8.9. Periodic Destruction Periods

The Company destroys personal data whose retention period has expired within 90 days from the date the retention period ended.

Following the date when the obligation to delete, destroy, or anonymize personal data arises, the Company deletes, destroys, or anonymizes the personal data at the first periodic destruction operation.

The time interval for periodic destruction is determined by the data controller in accordance with the personal data retention and destruction policy, procedures, and the company's workflow. This period must not exceed six months.

Within three months following the date when the obligation to delete, destroy, or anonymize personal data arises, the Company deletes, destroys, or anonymizes the personal data.

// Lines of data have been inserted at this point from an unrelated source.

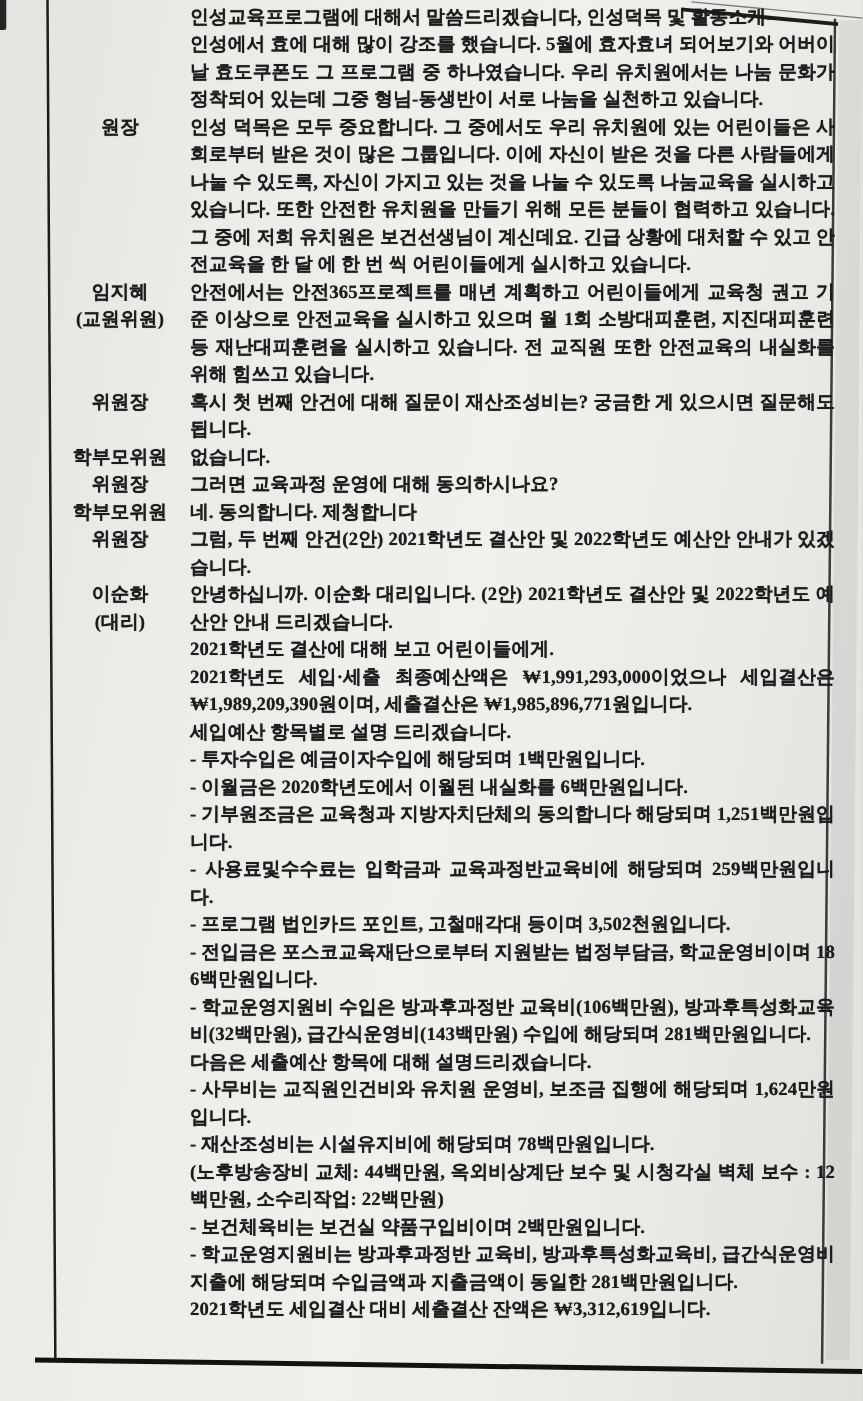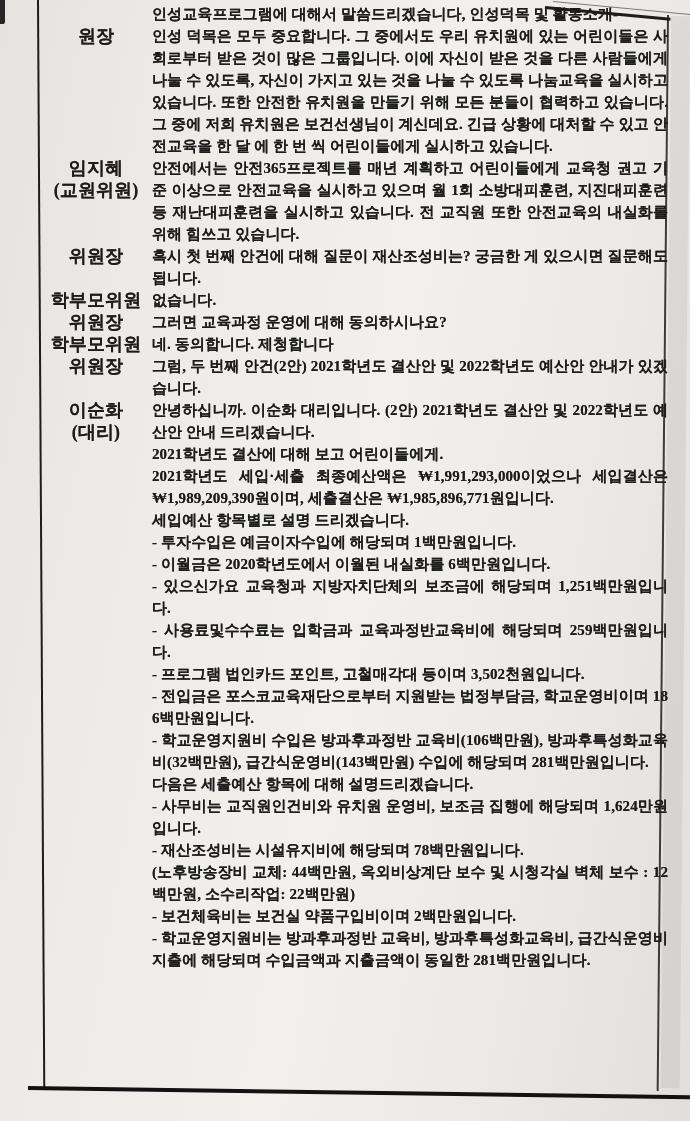--- a/index.html
+++ b/index.html
@@ -60,6 +60,7 @@
           <div class="speaker"></div>
           <div class="speech">
             <p>인성교육프로그램에 대해서 말씀드리겠습니다, 인성덕목 및 활동소개-</p>
+            <p>인성에서 효에 대해 많이 강조를 했습니다. 5월에 효자효녀 되어보기와 어버이날 효도쿠폰도 그 프로그램 중 하나였습니다. 우리 유치원에서는 나눔 문화가 정착되어 있는데 그중 형님-동생반이 서로 나눔을 실천하고 있습니다.</p>
           </div>
         </div>
         <div class="row">

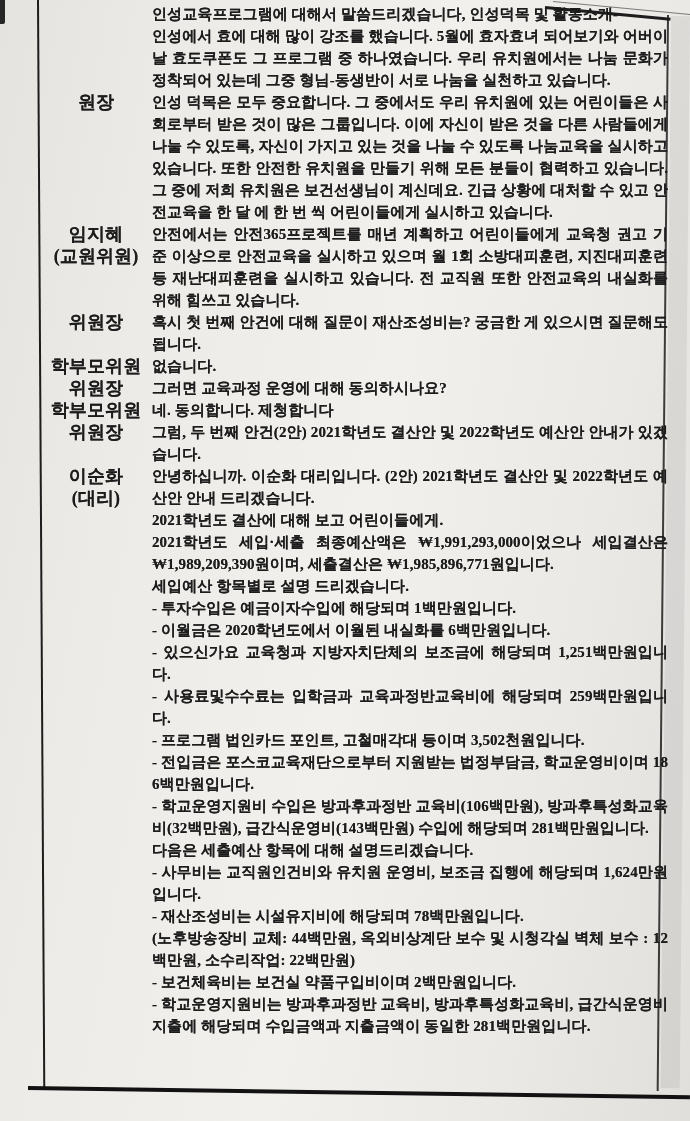--- a/index.html
+++ b/index.html
@@ -30,7 +30,7 @@
   .row{display:flex;align-items:flex-start;}
   .speaker{
     flex:0 0 112px;width:112px;text-align:center;
-    font-size:18px;line-height:22px;font-weight:700;
+    font-size:15px;line-height:22px;font-weight:700;
     letter-spacing:.1px;white-space:nowrap;
     text-shadow:0 0 .6px rgba(20,20,20,.75);
   }

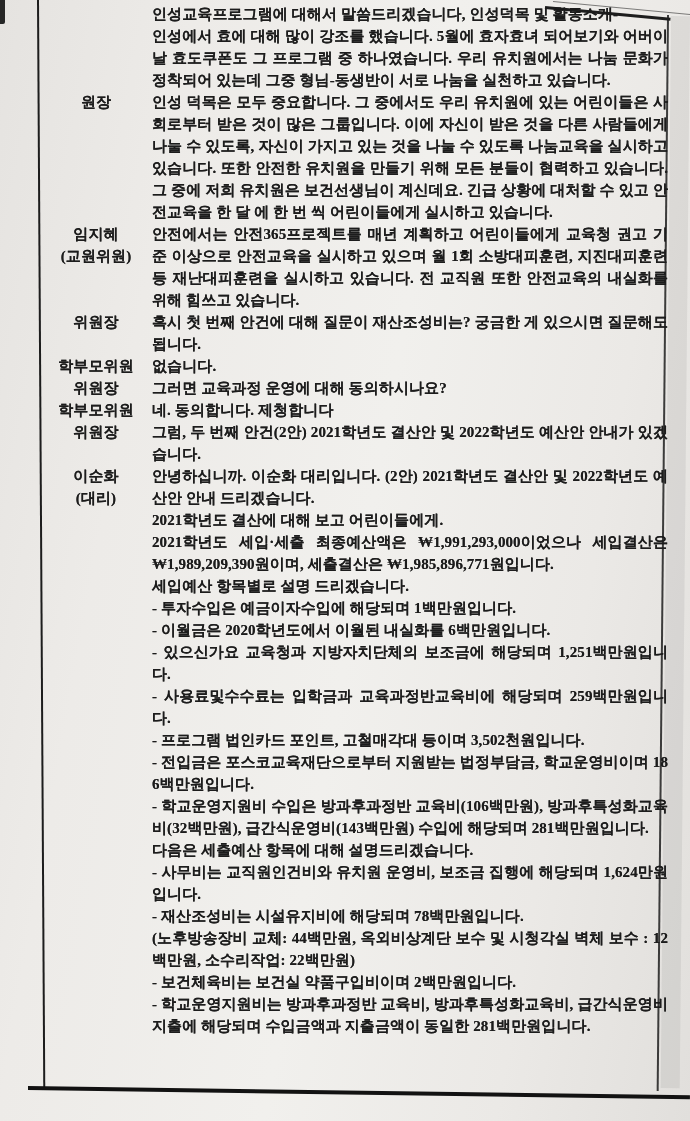--- a/index.html
+++ b/index.html
@@ -132,7 +132,7 @@
             <p>세입예산 항목별로 설명 드리겠습니다.</p>
             <p>- 투자수입은 예금이자수입에 해당되며 1백만원입니다.</p>
             <p>- 이월금은 2020학년도에서 이월된 내실화를 6백만원입니다.</p>
-            <p>- 있으신가요 교육청과 지방자치단체의 보조금에 해당되며 1,251백만원입니다.</p>
+            <p>- 기부원조금은 교육청과 지방자치단체의 동의합니다 해당되며 1,251백만원입니다.</p>
             <p>- 사용료및수수료는 입학금과 교육과정반교육비에 해당되며 259백만원입니다.</p>
             <p>- 프로그램 법인카드 포인트, 고철매각대 등이며 3,502천원입니다.</p>
             <p>- 전입금은 포스코교육재단으로부터 지원받는 법정부담금, 학교운영비이며 186백만원입니다.</p>

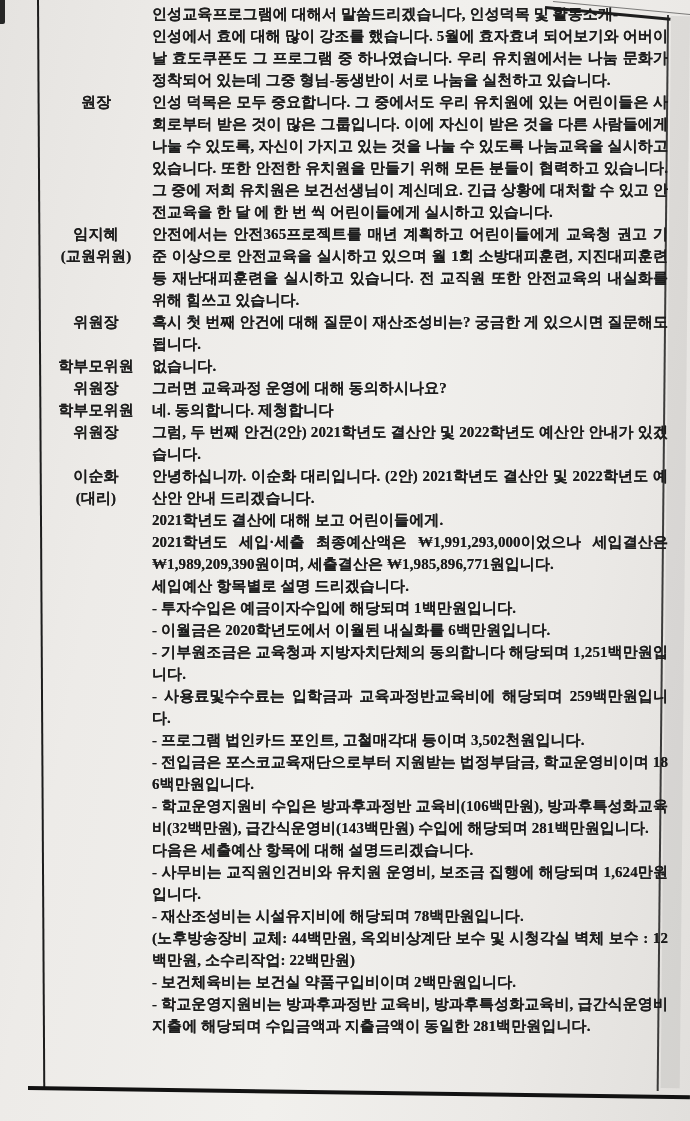--- a/index.html
+++ b/index.html
@@ -143,6 +143,7 @@
             <p>(노후방송장비 교체: 44백만원, 옥외비상계단 보수 및 시청각실 벽체 보수 : 12백만원, 소수리작업: 22백만원)</p>
             <p>- 보건체육비는 보건실 약품구입비이며 2백만원입니다.</p>
             <p>- 학교운영지원비는 방과후과정반 교육비, 방과후특성화교육비, 급간식운영비 지출에 해당되며 수입금액과 지출금액이 동일한 281백만원입니다.</p>
+            <p>2021학년도 세입결산 대비 세출결산 잔액은 ₩3,312,619입니다.</p>
           </div>
         </div>
       </div>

Data Category Data Retention Duration

Identity 10 Years

Communication 10 Years

Location 10 Years

Personnel 10 Years

Legal 10 Years

Customer 10 Years

Physical Security 10 Years

Transaction Security 10 Years

Risk 10 Years

Finance 10 Years

Professional Experience 10 Years

Marketing 10 Years

Contract 10 Years

Visual and Audio Records 10 Years

MANAGEMENT REVIEW

Management review meetings are organized by the BGYS Quality Management Representative and conducted with the participation of Senior Management and Department Managers. These meetings, held at least once a year, assess the appropriateness and effectiveness of the policy.

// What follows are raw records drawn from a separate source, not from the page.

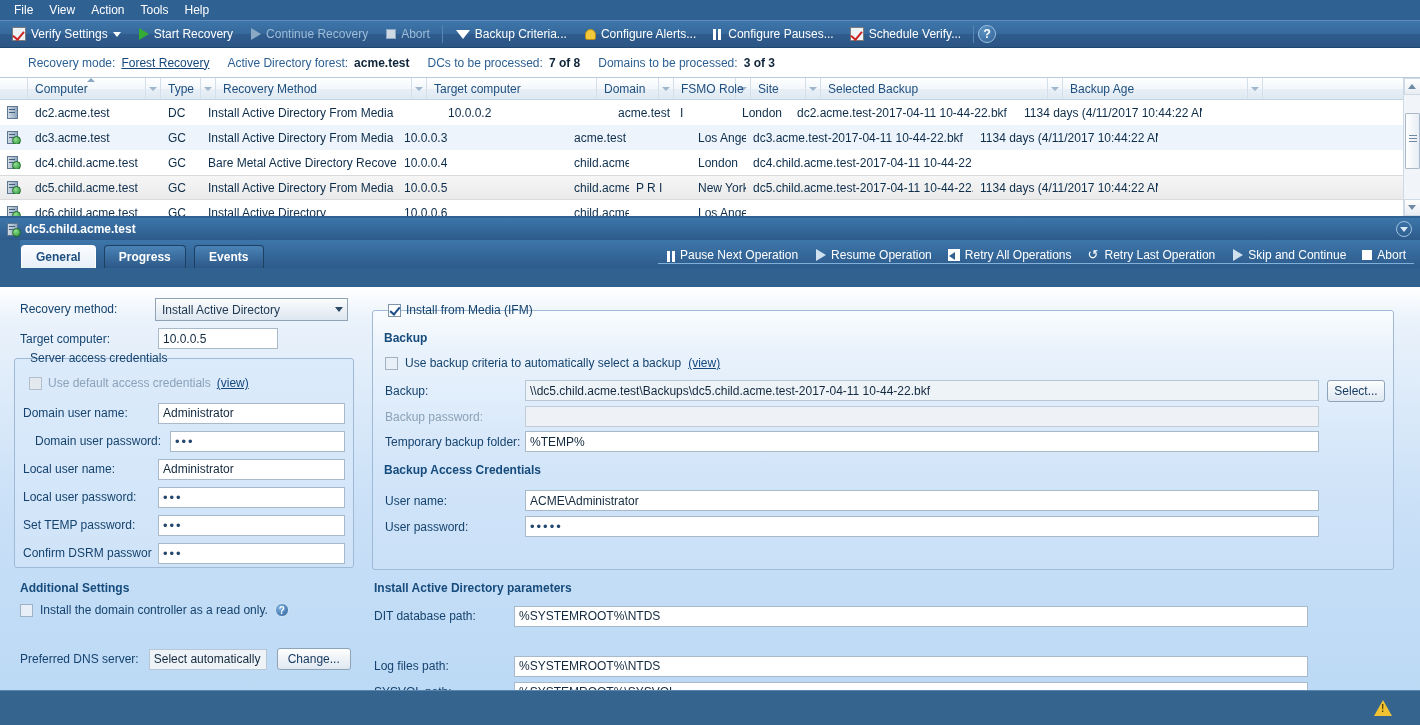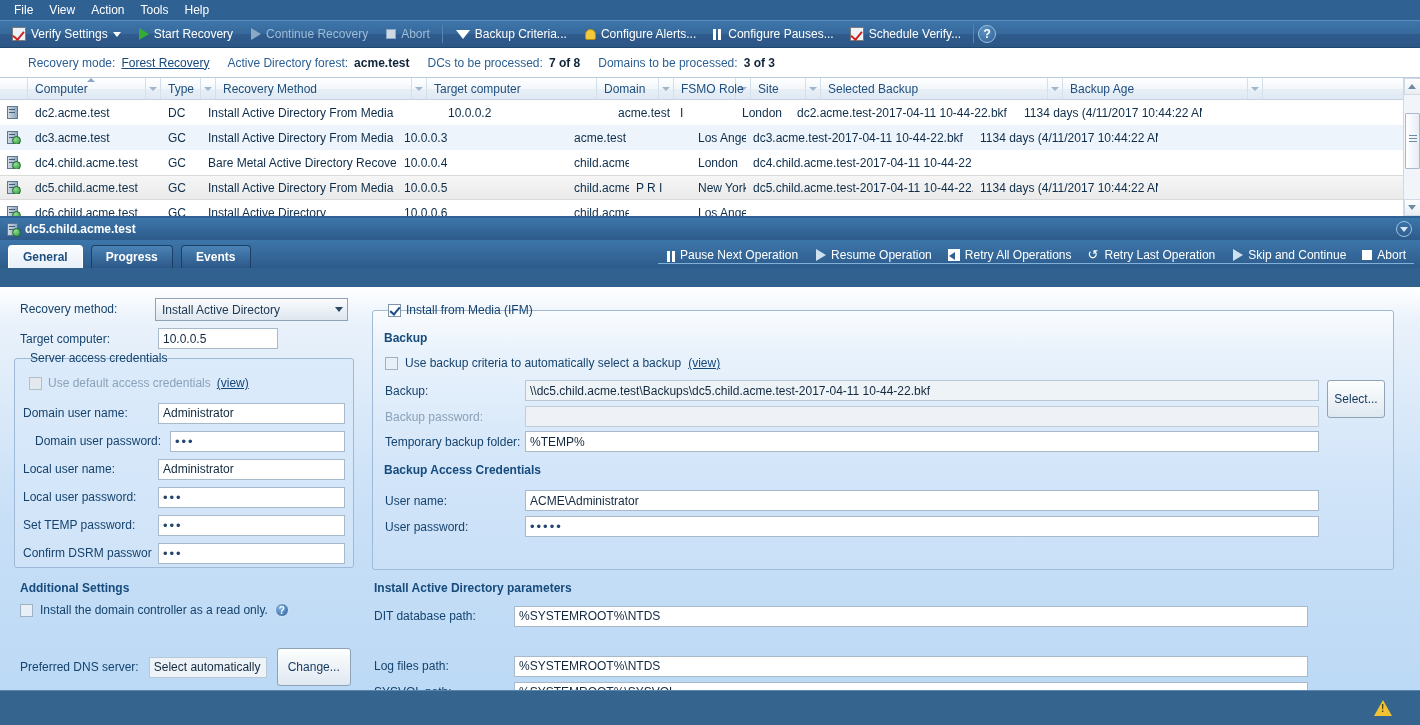--- a/index.html
+++ b/index.html
@@ -140,7 +140,7 @@
 
   .tabbar {
     height:28px; background: linear-gradient(to bottom,#3d76aa,#2d5b8b);
-    display:flex; align-items:flex-end; padding-left:8px; position:relative;
+    display:flex; align-items:flex-end; padding-left:1px; position:relative;margin-left:20px;
   }
   .tab {
     height:23px; min-width:70px; padding:0 14px; margin-right:8px;

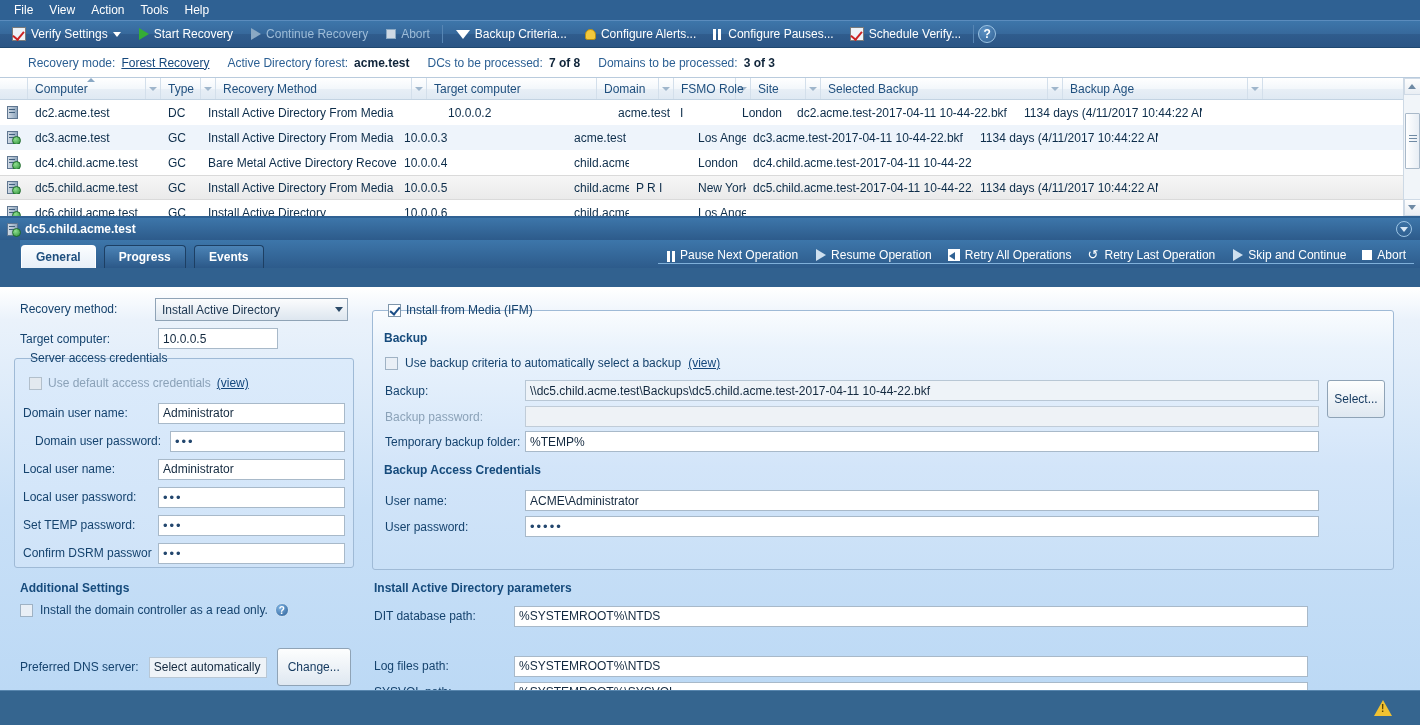--- a/index.html
+++ b/index.html
@@ -194,7 +194,7 @@
   .combo .c { width:0;height:0;border-left:4px solid transparent;border-right:4px solid transparent;border-top:5px solid #2b4a68;}
 
   .btn {
-    height:38px; padding:0 10px; display:flex;align-items:center;justify-content:center;
+    height:22px; padding:0 10px; display:flex;align-items:center;justify-content:center;
     background: linear-gradient(to bottom,#fdfefe,#dfe8f1);
     border:1px solid #8fa3b6; border-radius:3px; color:#13385e; font-size:12px;
   }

UPDATING AND REVIEWING THE SOCIAL MEDIA POLICY DOCUMENT

The BGYS Management Representative is responsible for ensuring the continuity and review of the policy document. Policies and procedures should be reviewed at least once a year. In addition, any changes affecting the system structure or risk assessment should also be reviewed, and if any changes are necessary, they should be approved by senior management, recorded as a new version, and published in a manner accessible to all users.